Fragmentation and denial | 01.04.2019

This is really only a note, but I wanted to get something down before forgetting. It has to do with the capacity for denial that comes with infrastructure: this comes with both the notion of infrastructure as a unified, “seamless” whole (see: Rossiter, 2017, xvii); and that infrastructures rather create a fragmented series of worlds which can be reassembled as “accidental” wholes. (See Bratton, 2015, 8)

Both of these states are facilitated by the principle/constraint iterable inter-operability that means infrastructures can function with each other, and with other things. However, since this inter-operation is scalable concept, as in all sites, instances, or scales of infrastructural entities must be equally operable or executable within the infrastructural system for it to work* (see: Infrastructure as Code; Keller Easterling on architecture becoming via infrastructure a repeatable formula or software to be rolled out (2016, 11–12); or, execution as social function — both in terms of performing punishment and enacting bureaucracy, where execution “always relates to the now, to an actualization, a presence which is always already over.”Critical Software Thing, “Execution,” Posthuman Glossary, 2018, 142), it has to be understood that infrastructure produces an internal wholeness, that tends towards a conceptual horizontality, to which meaning within that horizon becomes completely immanent. That is to say, infrastructure enacts a reality that is sovereign, and thus denies — or allows the denial — of all that is beyond it.**

Of course how this intersects with institution creates power dynamics, and vertical arrangements of decision and consequence that must also be considered, nonetheless, the point is here that infrastructure allows a denial of its constitutive outside whether that infrastructure is of a fabled or practical whole or totally fragmentary and small. As Ned Rossiter has written on the subject of logistics (which as an infrastructural model can be translated at the level of method): “The logistic imaginary disavows the political. Let us be sure, this world has not gone away but rather persists as the constitutive outside to the logistical fantasy of seamless interoperability.” (Rossiter, Software, Infrastructure, Labour, 2017, xvii)

Thus, this points initially at the need for a theory of infrastructure that incorporates this structural non-unity at the macro scale. (see Bratton; Critical Software Thing, 2018, 143, column 2.) This is also distinct to the idea of network theory in which nodes of a network can be distinct so long as they agree to the protocols and procedures that grant access to being realised within that network; rather this speaks to an idea that the node can actually be actually a full, self-realised, self-aware reality, to which externalities must conform in order to enter.

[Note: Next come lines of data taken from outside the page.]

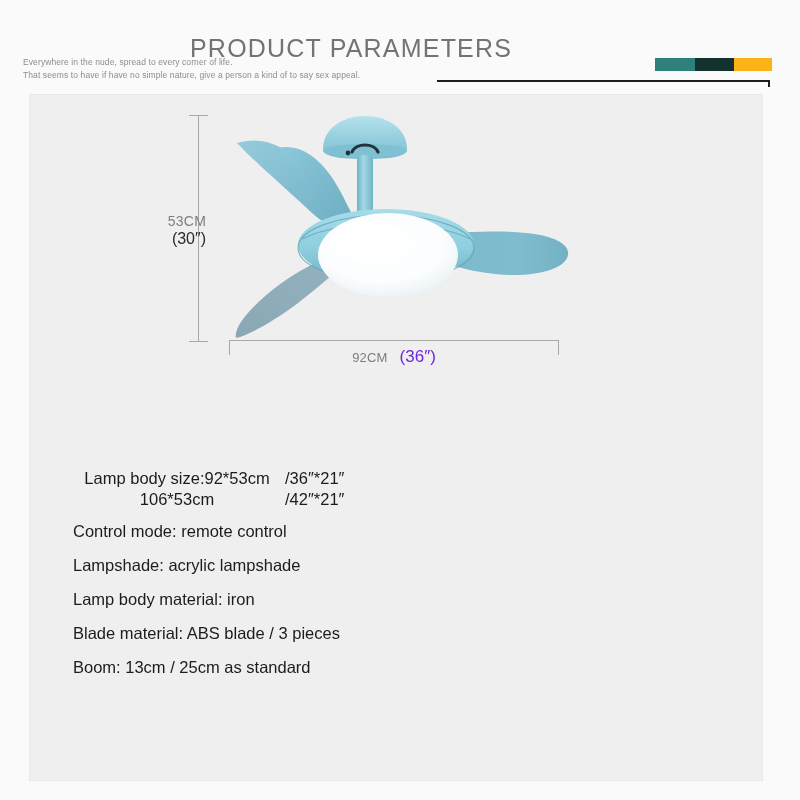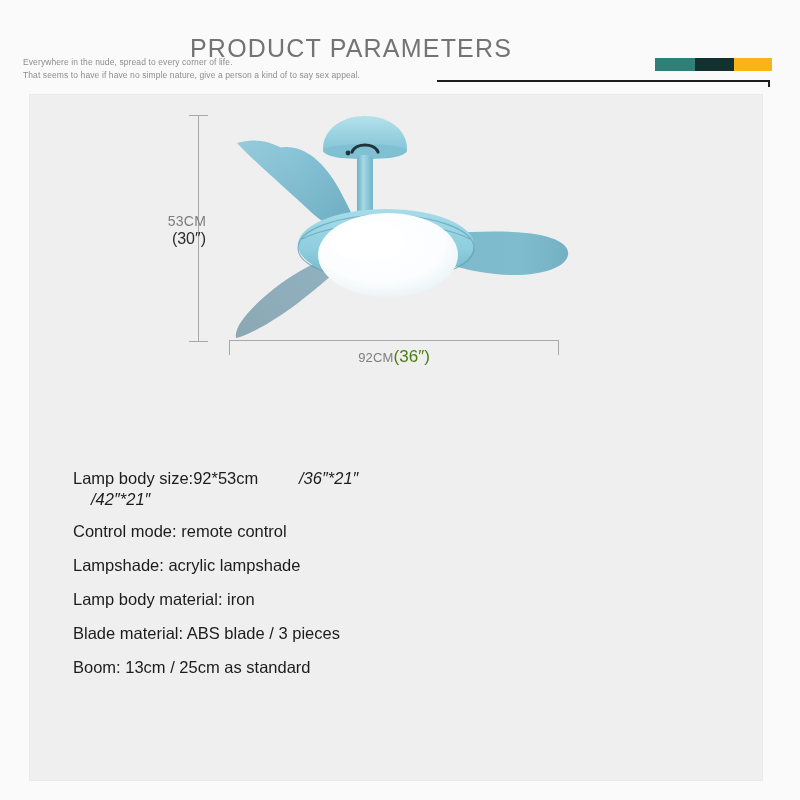--- a/index.html
+++ b/index.html
@@ -163,7 +163,7 @@
     white-space: nowrap;
   }
   .dim-h-label .cm   { font-size: 13px; color: #7e7e7e; letter-spacing: 0.2px; }
-  .dim-h-label .inch { font-size: 17px; color: #4d7c0f; }
+  .dim-h-label .inch { font-size: 17px; color: #6d28d9; padding-left: 12px; }
 
   .fan-wrap {
     position: absolute;

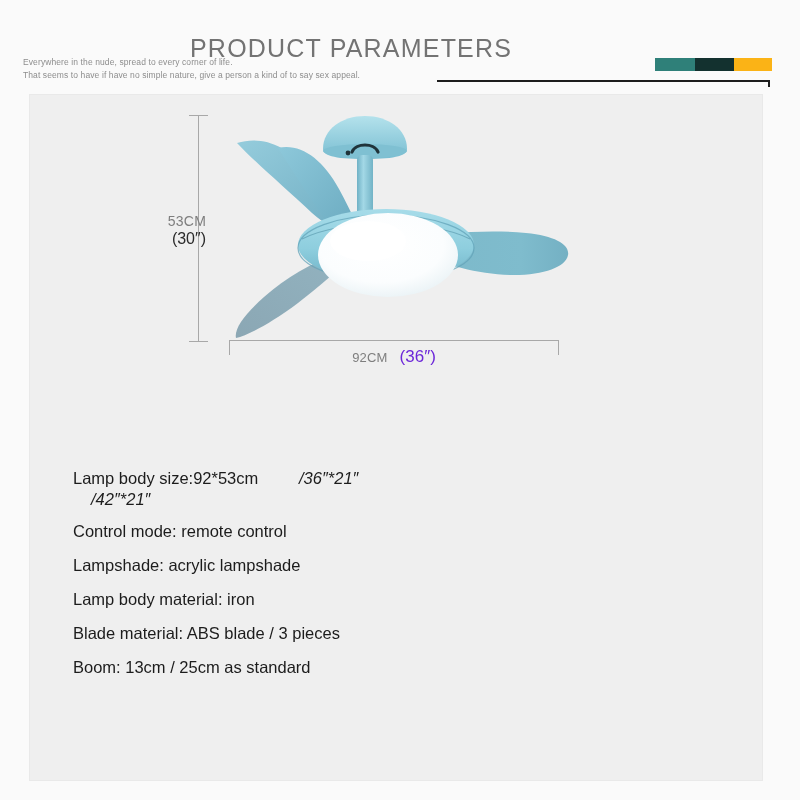--- a/index.html
+++ b/index.html
@@ -196,7 +196,7 @@
   }
   .size-line .metric {
     display: inline-block;
-    text-align: left;
+    text-align: center;
   }
   .size-line .imperial {
     display: inline-block;

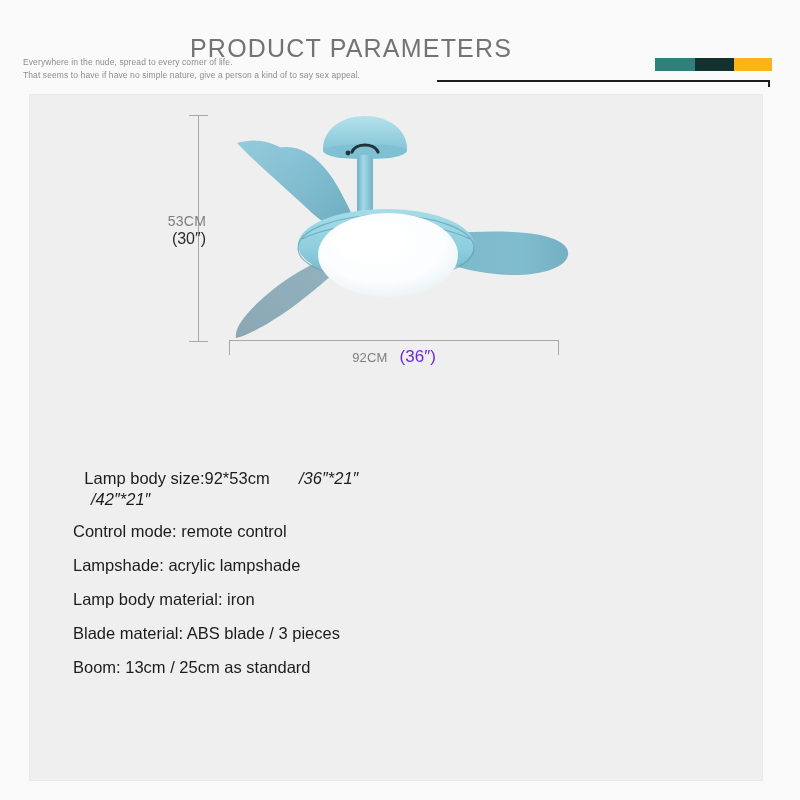--- a/index.html
+++ b/index.html
@@ -200,8 +200,7 @@
   }
   .size-line .imperial {
     display: inline-block;
-    margin-left: 18px;
-    font-style: italic;
+    margin-left: 4px;
   }
   .size-line.first .metric { width: 208px; }
   .size-line.cont  .metric { width: 208px; }

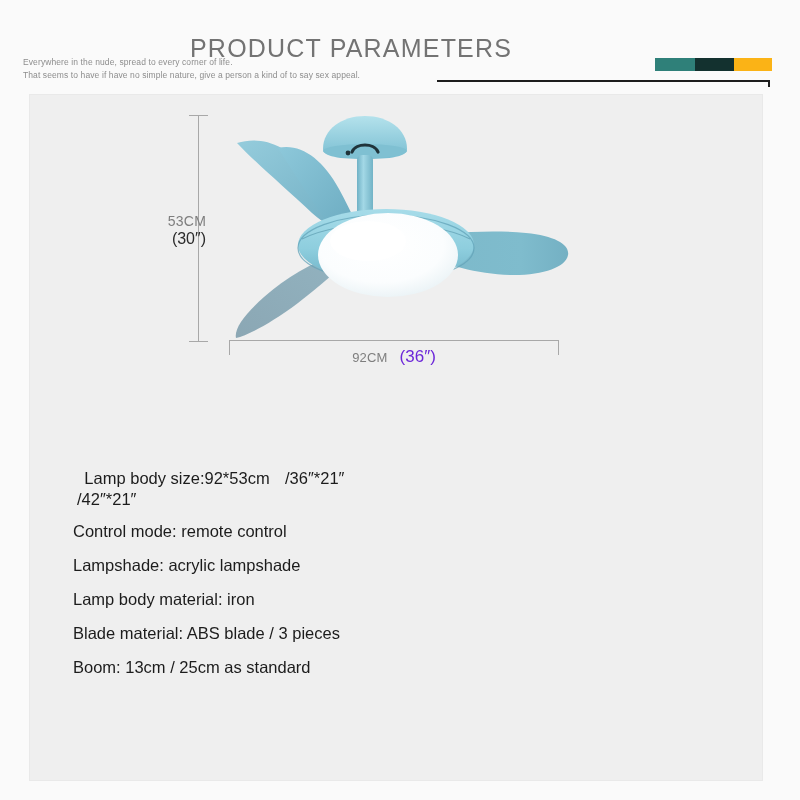--- a/index.html
+++ b/index.html
@@ -330,6 +330,7 @@
           <span class="imperial">/36″*21″</span>
         </div>
         <div class="size-line cont">
+          <span class="metric">106*53cm</span>
           <span class="imperial">/42″*21″</span>
         </div>
       </div>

It is also important to set this within a context in which totalisation and denial can be deployed as political content and its ground. That is to say, how can infrastructural platforms be used to deny political, social, or environmental realities, as well as to affirm others; to do this with the seeming ability to accommodate the (apparently) exact opposite — the predominance of Facebook in platforming and affording capacity to far right wing political groups; and offering all the ability to deny their constitutive outside, despite their parallel and potentially, partially overlapping co-existence,*** and to allow the fantasy of becoming and operating as if they were already a total space — which structurally as the means of interfacing the world, these platforms are.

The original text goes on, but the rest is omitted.